Fig. 42. Diphotophylls of Quercus novimexicana: 1, sun leaf; 2, shade leaf of the same tree (light .06). × 130.

180. The differentiation of the chlorenchym. The division of the chlorenchym into two tissues, sponge and palisade, is the normal consequence of the unequal illumination of the leaf surfaces. Exceptions to this rule occur only in certain monocotyledons, in which the leaf tissue consists of sponge-like cells throughout, and in those stable species that retain more or less palisade in spite of their change to diffuse light. The difference in the illumination of the two surfaces is determined by the position of the leaf. Leaves that are erect or nearly so usually have both sides about equally illuminated, and they may be termed isophotic. Leaves that stand more or less at right angles to the stem receive much more light upon the upper surface than upon the lower, and may accordingly be termed diphotic. Certain dorsiventral leaves, however, absorb practically as much light on the lower side as upon the upper. This is true of sun leaves with a dense hairy covering, which screens out the greater part of the light incident upon the upper surface. It occurs also in xerophytes which grow in light-colored sands and gravels that serve to reflect the sun’s rays upon the lower surface. In deep shade, moreover, there is no essential difference in the intensity of the light received by the two surfaces, and shade leaves are often isophotic in consequence. From these examples it is evident that isophotic and diphotic leaves occur in both sun and shade, and that the intensity of the light is secondary to direction, in so far as the modification of the leaf is concerned.

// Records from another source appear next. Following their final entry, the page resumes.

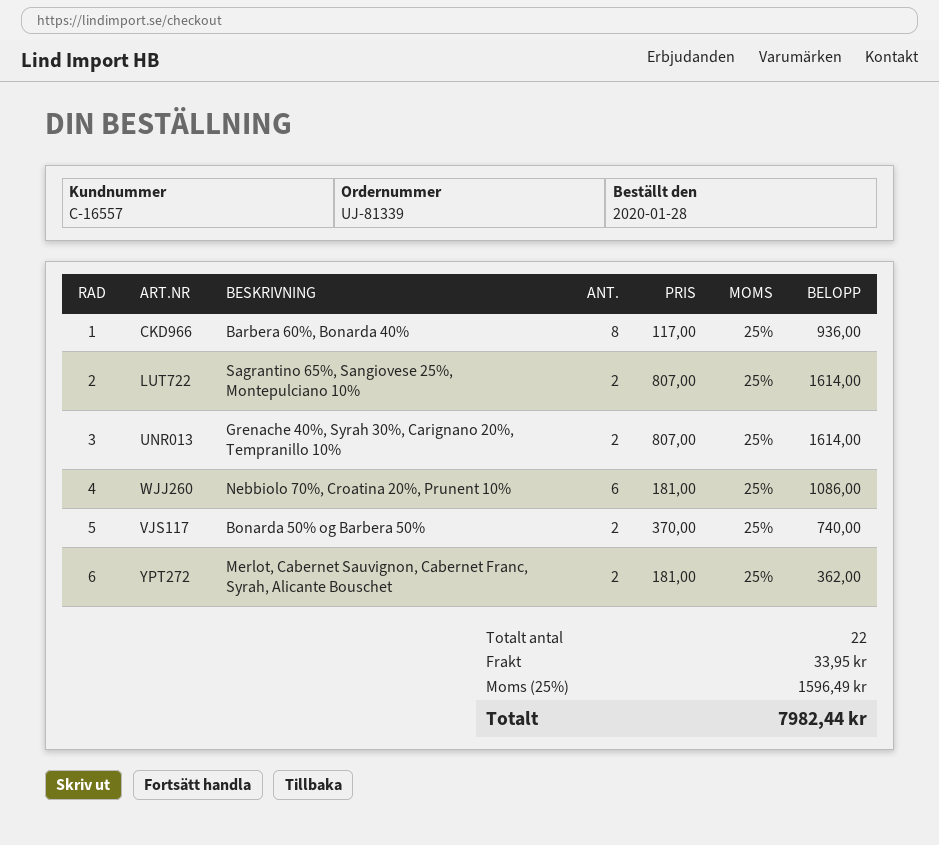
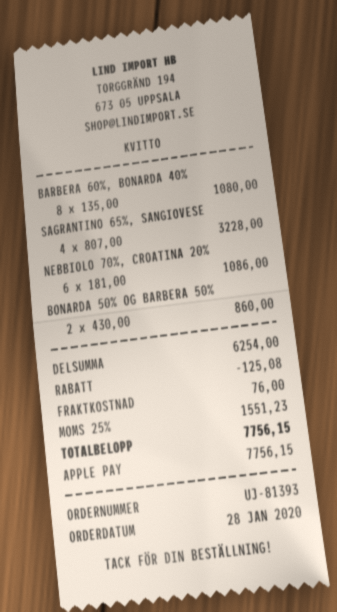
order number: UJ-81339 -> UJ-81393
Barbera 60%, Bonarda 40%: 8 x 117.00 = 936.00 -> 8 x 135.00 = 1080.00
Sagrantino 65%, Sangiovese 25%, Montepulciano 10%: 2 x 807.00 = 1614.00 -> 4 x 807.00 = 3228.00
Grenache 40%, Syrah 30%, Carignano 20%, Tempranillo 10%: 2 x 807.00 = 1614.00 -> none
Bonarda 50% og Barbera 50%: 2 x 370.00 = 740.00 -> 2 x 430.00 = 860.00
Merlot, Cabernet Sauvignon, Cabernet Franc, Syrah, Alicante Bouschet: 2 x 181.00 = 362.00 -> none
discount: none -> 125.08
shipping: 33.95 -> 76.00
tax: 25% = 1596.49 -> 25% = 1551.23
total: 7982.44 -> 7756.15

The essential connection of sponge tissue with diffuse light is conclusively shown by the behavior of shade ecads, but further evidence of great value is furnished by diphotic leaves, and those with hairy coverings. The sponge tissue, which in the shade leaf is due to the diffuse light of the habitat, is produced in the hairy leaf as a consequence of the absorption and diffraction of the light by the covering. In ordinary diphotic leaves, the absorption of light in the palisade reduces the intensity to such a degree that the cells of the lower half of the leaf are in diffuse light, and are in consequence modified to form sponge tissue. The sponge tissue of the diphotic leaf is just as clearly an adaptation to diffuse light as it is in those plants where the whole chlorenchym is in the shade of other plants or of a covering of hairs. As is indicated later, all these relations permit of ready confirmation by experiment, either by changing the position of the leaf or by modifying the intensity or direction of the light.